When I was contemplating a propane smoker, I was torn between the Masterbuilt XL and this unit, going with the SMV24 because it seemed that most of what I would want to upgrade/mod on the XL was already part of the SMV24 with the only downside being the SMV24 only had 2 regular cooking racks.  Figuring I could just buy a couple more I overlooked that and selected the SMV24.  To my surprise the only racks that I could find as addons are the jerk racks that range from ~$14-20 for 2 racks.  I couldn't find the standard racks so I went to the Camp Chef website and discovered that they are only sold individually @ $24 a pop....

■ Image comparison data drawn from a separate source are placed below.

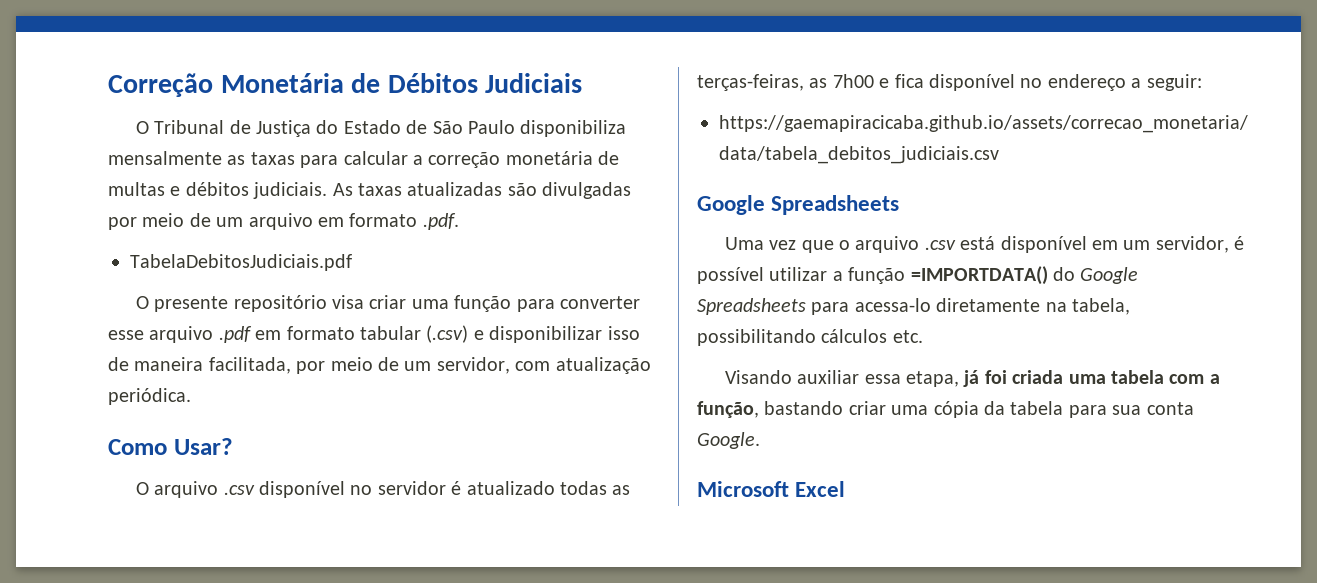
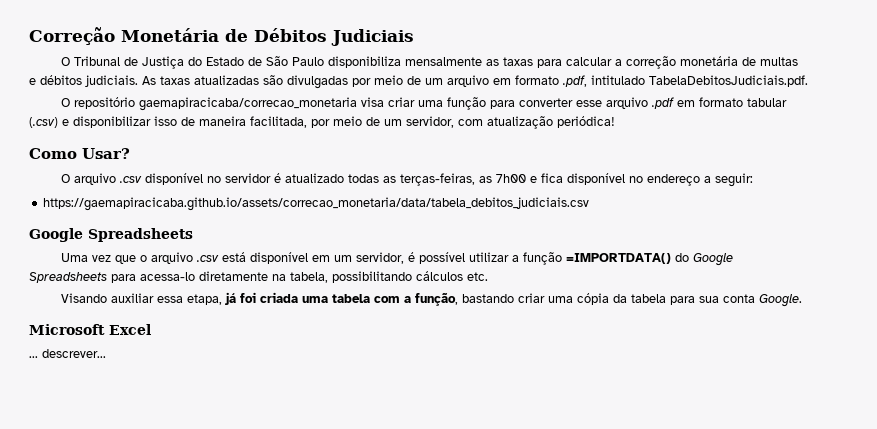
- As taxas atualizadas são divulgadas por meio de um arquivo em formato .pdf.
- TabelaDebitosJudiciais.pdf
- O presente repositório visa criar uma função para converter esse arquivo .pdf em formato tabular (.csv) e disponibilizar isso de maneira facilitada, por meio de um servidor, com atualização periódica.
+ As taxas atualizadas são divulgadas por meio de um arquivo em formato .pdf, intitulado TabelaDebitosJudiciais.pdf.
+ O repositório gaemapiracicaba/correcao_monetaria visa criar uma função para converter esse arquivo .pdf em formato tabular (.csv) e disponibilizar isso de maneira facilitada, por meio de um servidor, com atualização periódica!
+ ... descrever...

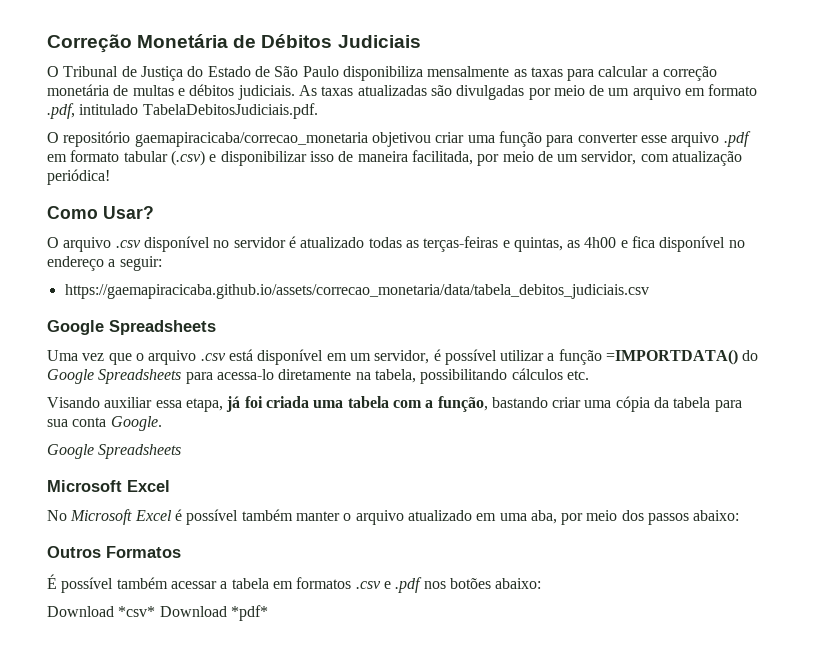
- O repositório gaemapiracicaba/correcao_monetaria visa criar uma função para converter esse arquivo .pdf em formato tabular (.csv) e disponibilizar isso de maneira facilitada, por meio de um servidor, com atualização periódica!
+ O repositório gaemapiracicaba/correcao_monetaria objetivou criar uma função para converter esse arquivo .pdf em formato tabular (.csv) e disponibilizar isso de maneira facilitada, por meio de um servidor, com atualização periódica!
- O arquivo .csv disponível no servidor é atualizado todas as terças-feiras, as 7h00 e fica disponível no endereço a seguir:
+ O arquivo .csv disponível no servidor é atualizado todas as terças-feiras e quintas, as 4h00 e fica disponível no endereço a seguir:
  Visando auxiliar essa etapa, já foi criada uma tabela com a função, bastando criar uma cópia da tabela para sua conta Google.
+ Google Spreadsheets
- ... descrever...
+ No Microsoft Excel é possível também manter o arquivo atualizado em uma aba, por meio dos passos abaixo:
+ Outros Formatos
+ É possível também acessar a tabela em formatos .csv e .pdf nos botões abaixo:
+ Download *csv* Download *pdf*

Has anyone found any aftermarket racks that work well with the SMV24 or a place that sells the racks at a much better price than $24?

Thank,

David


----------



## forluvofsmoke (Jun 13, 2013)

toastedpenguin said:


> Finally decided to stop messing with smoking in a standard grill, asked and received a Smoke Vault SMV24 for fathers day...early of course I wasn't going to wait until the exact day!!  Anyway getting ready to season it and do some of the "standard" mods I see on the site e.g. new regulator hose with valve, sealing the door etc. and started putting together a list of addons I might want for the future.
> 
> I don't think you need to mess with the needle valve mod...the Browning SV-24 has a low flame setting when you push the control knob in and turn towards the off position...maybe the camp chef model does not have this feature though, but be sure to check for that. I haven't sealed the door either...just set it up in a level place and spread all four legs evenly so the cabinet is squared-up properly.
> 
> ...


I just did some digging and the Smoke Vault replacement grates or smokers are no longer available from Browning either. You may want to go to a steel supplier and have  ~#12 expanded metal cut to fit the same measurements as the stock grates...stainless steel would be my first choice, if I can find it. I'm not happy with any of my chrome plated grates and I need to replace my SV-24 grates soon.

Eric


----------



## kathrynn (Jun 13, 2013)

I own the Same smoker...and have had the Browning too.  Mine came with 2 racks and the jerky one. Which I use for what ever I want.  I really don't think the $24 price is bad.  I want to order a few more myself.

Kat


----------



## toastedpenguin (Jun 14, 2013)

I was comparing the price of 2 fish/jerky racks to a single standard rack when I inferred it to be a bit pricey, since its $24 just for one rack and they aren't sold anywhere but through Camp Chef (that I could find).  I'd be ok with something like 2 @ $32 but 2 @ $48 seems a little steep.

I may just opt for one of the stands like the rib stand to increase capacity instead of adding more racks.  Looking at what I want to smoke anything of decent height is going to limit the # of racks I can install anyway.


----------



## broilerking (Sep 9, 2014)

I have the camp chef 24 as well and was in the same boat as you with ordering more racks. I ended up finding  the two pack on eBay with a five dollar coupon with free shipping. So $15 for two jerkey racks which are essentially the same as the other racks. They have been great for holding drip pans, chicken, briskest, you name it. Don't get roped into spending $24 for one when the jerkey racks serve the same purpose. Even camp chef customer service said to go with the jerkey racks since they are always out of the regular ones. Good luck and happy smoking.


----------